►

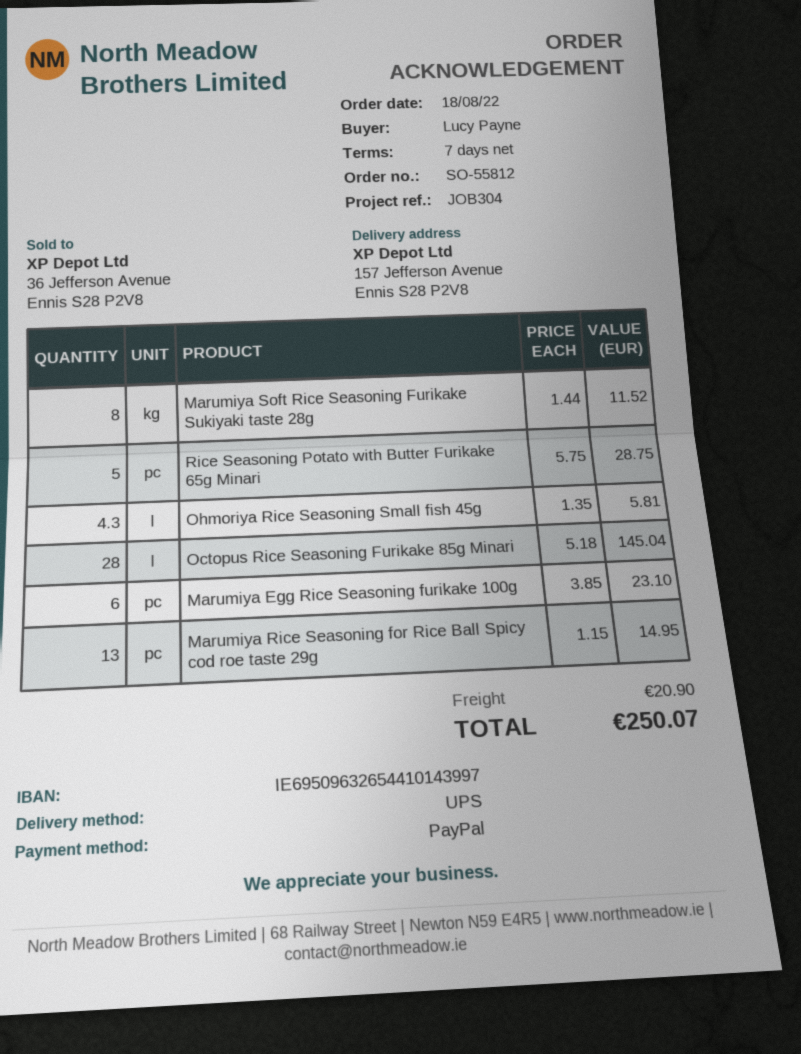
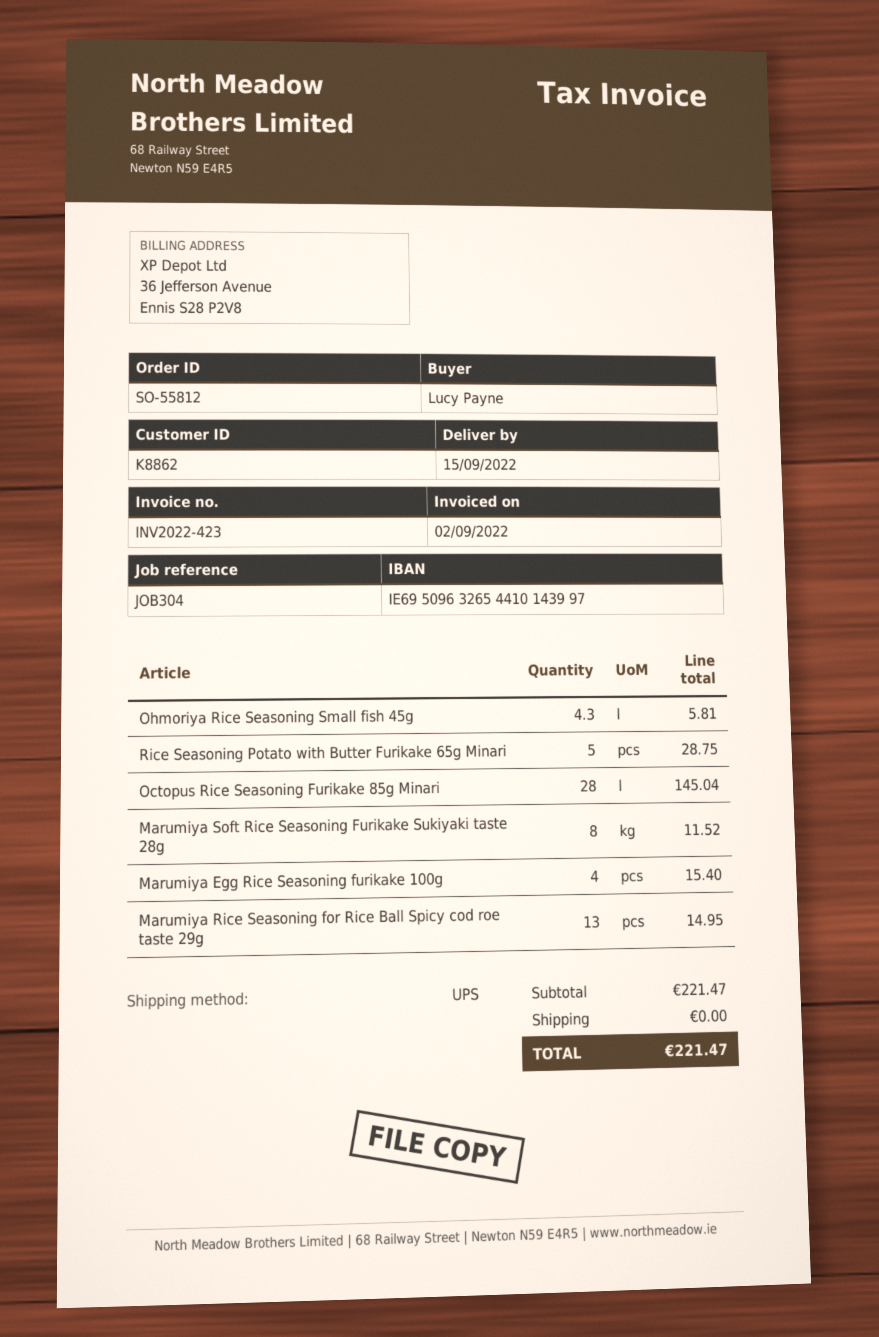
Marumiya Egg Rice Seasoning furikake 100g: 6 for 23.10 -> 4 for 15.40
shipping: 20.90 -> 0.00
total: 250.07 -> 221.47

◄
►

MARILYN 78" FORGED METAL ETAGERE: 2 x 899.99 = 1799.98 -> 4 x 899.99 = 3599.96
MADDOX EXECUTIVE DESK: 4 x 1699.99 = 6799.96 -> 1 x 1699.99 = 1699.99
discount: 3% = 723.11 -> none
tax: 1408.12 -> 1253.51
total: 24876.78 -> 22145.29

◄
►

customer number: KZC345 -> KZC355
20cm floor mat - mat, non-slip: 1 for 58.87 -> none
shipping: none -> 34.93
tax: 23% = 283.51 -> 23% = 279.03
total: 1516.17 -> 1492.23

◄

YOUR ASSIGNMENT:
Your task is to retype the entries verbatim, starting with the line that holds "20cm floor mat" and stopping after the line that holds "total: 1516.17 -> 1492.23".

WRITTEN RESPONSE:
20cm floor mat - mat, non-slip: 1 for 58.87 -> none
shipping: none -> 34.93
tax: 23% = 283.51 -> 23% = 279.03
total: 1516.17 -> 1492.23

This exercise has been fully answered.